Patrick Morelli ’62 (Loudonville, N.Y.)
Patrick Morelli graduated in 1962. He received his undergraduate degree from Syracuse University and a M.A. in American Literature from Duke University.
Morelli is an internationally acclaimed artist and architectural designer. He specializes in sculpture (abstract and figurative); architectural design (enhancements of interior and exterior spaces, major memorials and monuments); and contemporary art exhibits entitled “Cutting Edges.”
His major public works of art include the ten-foot, bronze father-and-infant “BEHOLD” Monument to Dr. Martin Luther King, Jr and “EAGLE ROCK SEPTEMBER 11TH MEMORIAL.” Morelli’s “Cutting Edges” art exhibits explore human psychology and sexuality, and American mass media. He has also created many interactive and performance exhibitions that are purely entertaining, intriguing, fanciful and humorous.
Gianfranco Zaccai ’65 (West Newton, Mass.)
Gianfranco Zaccai graduated in 1965. He received a degree in Industrial Design from Syracuse University and an Architectural Degree from the Center of Architecture in Boston.
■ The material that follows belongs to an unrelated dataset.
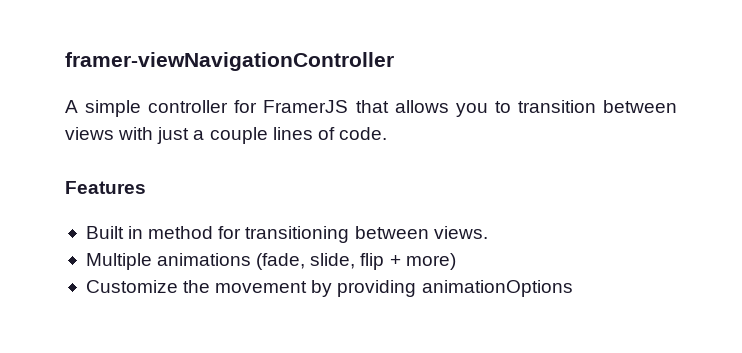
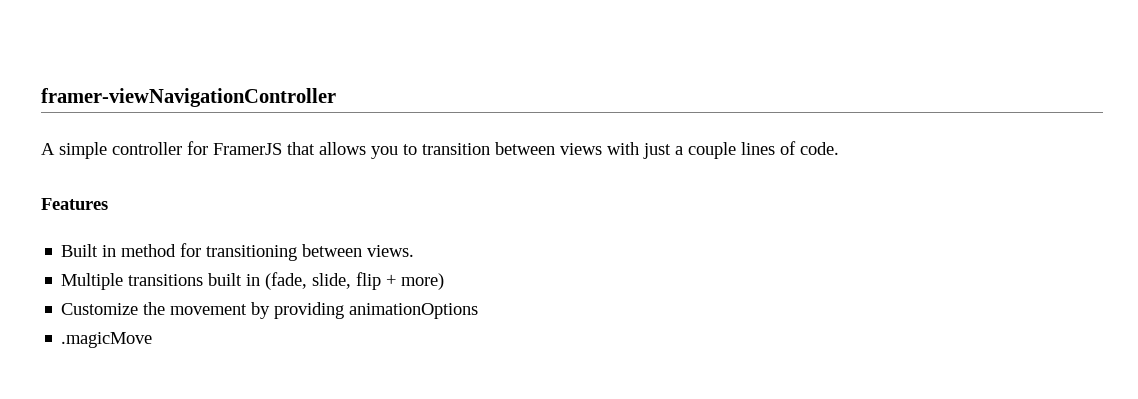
[157,253,252,266] animations -> [128,273,261,286] transitions built in
(573, 288) none -> [61,332,153,348] // .magicMove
Zaccai founded Continuum, an industrial design firm in Boston, in 1983. He invented the Swiffer system, the Compass system (hospital modular wall units to save space and keep rooms comfortable for patients), and OMNIPOD, the miniature insulin delivery system device for children. He worked with MIT to develop the $100 laptop, the NALA patient chair to assist disabled people in sitting and standing and the Reebok Pump.
Zaccai’s creative entrepreneurial spirit has impacted the world. His inventions make cleaning easier and more efficient and make sick children and patients more comfortable. He devotes a great deal of time and resources to the Italian School in Boston where his developmentally disabled daughter is a student.